20 messages over 3 pages: 1 2 3
dampingwire Bilingual Triglot Senior Member United Kingdom Joined 4665 days ago 1185 posts - 1513 votes Speaks: English*, Italian*, French Studies: Japanese
| Message 17 of 20 15 December 2012 at 8:32pm | IP Logged |
My parents spoke Italian at home; I picked up English from school and friends and so
on. To be honest, it would have been virtually impossible not to pick up
English.
French at school was never very hard, I suspect mostly because I already "knew" that
there was more than one way of expressing anything (plus the similarities in structure
between Italian and French would have helped too).

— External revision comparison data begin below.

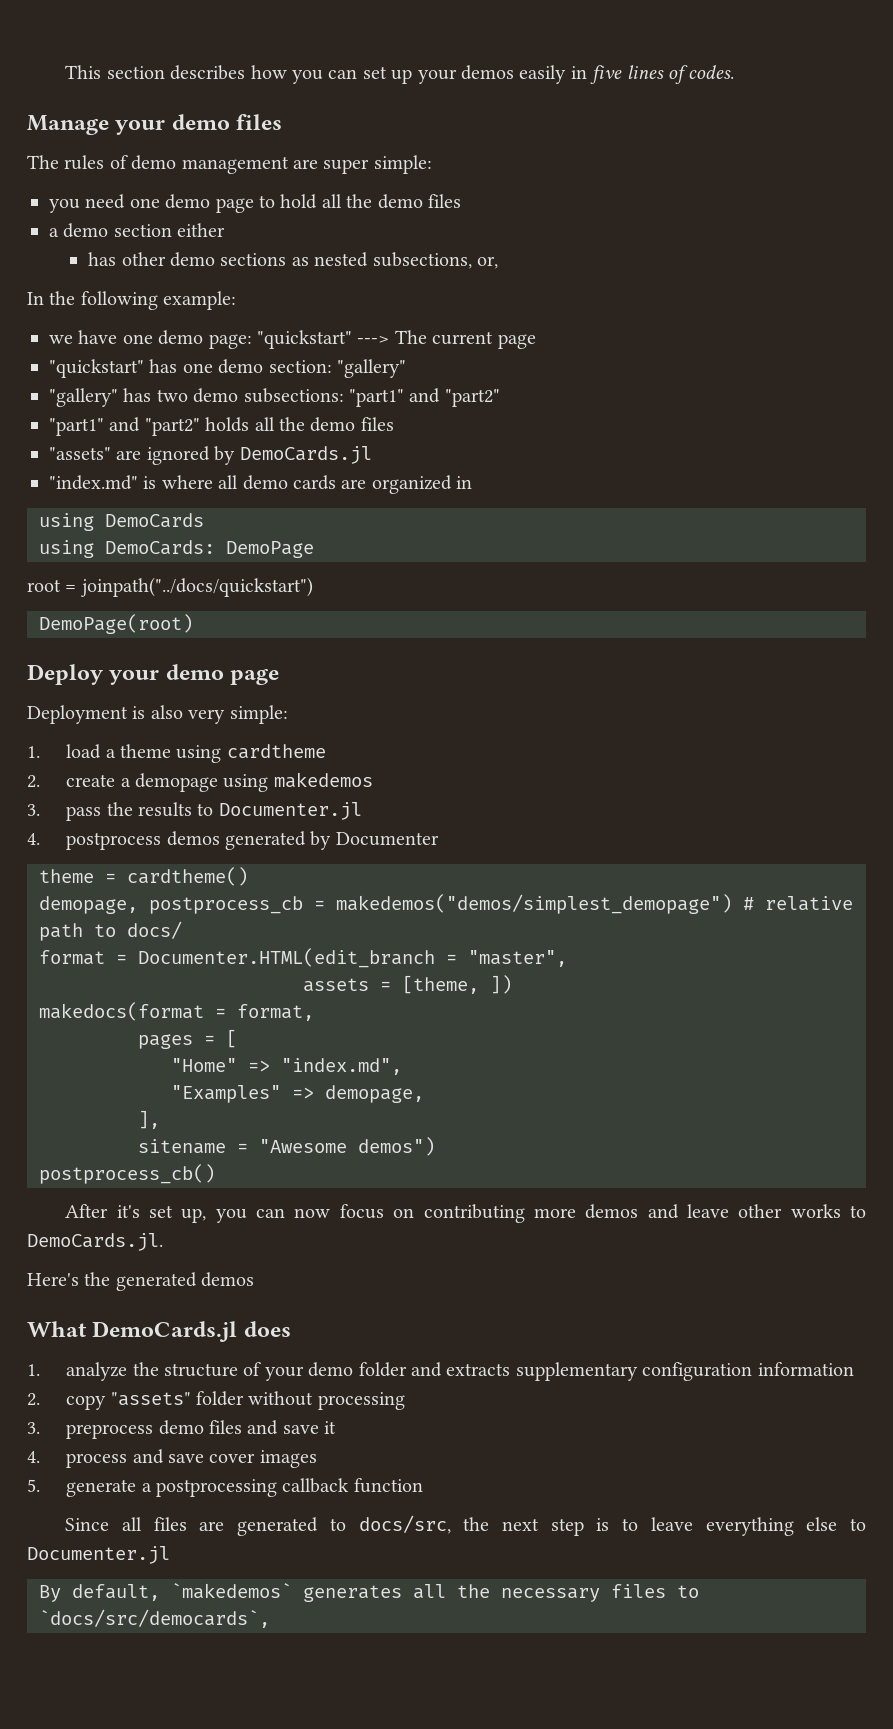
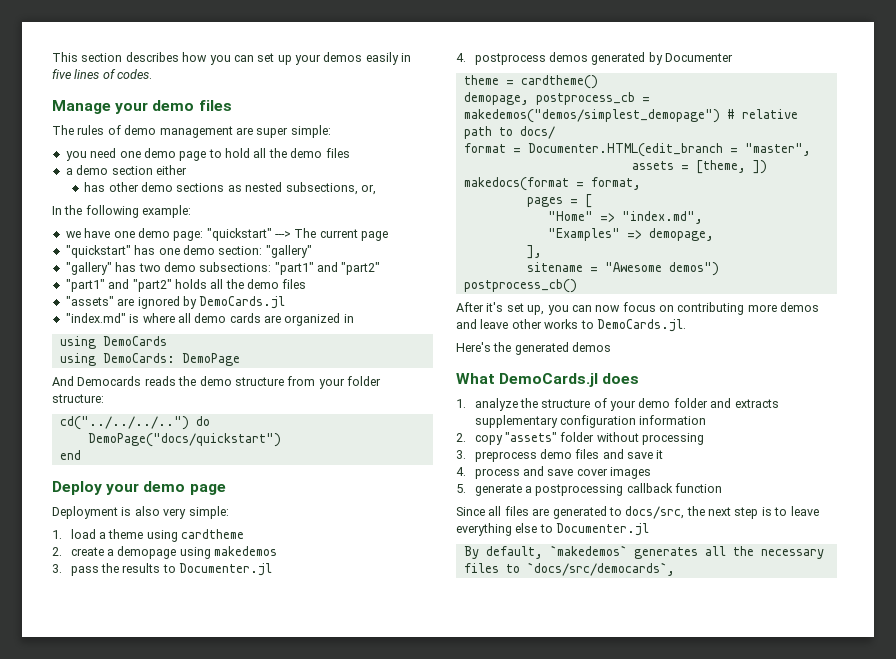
- root = joinpath("../docs/quickstart")
- DemoPage(root)
+ And Democards reads the demo structure from your folder structure:
+ cd("../../../..") do
+ DemoPage("docs/quickstart")
+ end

I'm sure other people have had other experiences, but I'd never swap having a second
(or third ...) language at home for anything. It's going to take me a lot of effort to
get my French up to the point where it feels "natural" and I can have French TV on and
not have to work at it. I can't imagine how hard it's going to be to do that in
Japanese.
A multilingual background is such a boon.
2 persons have voted this message useful
| dampingwire Bilingual Triglot Senior Member United Kingdom Joined 4665 days ago 1185 posts - 1513 votes Speaks: English*, Italian*, French Studies: Japanese
| Message 18 of 20 15 December 2012 at 8:55pm | IP Logged |
(I've no idea how I posted this twice ... I'll wipe the second one ...)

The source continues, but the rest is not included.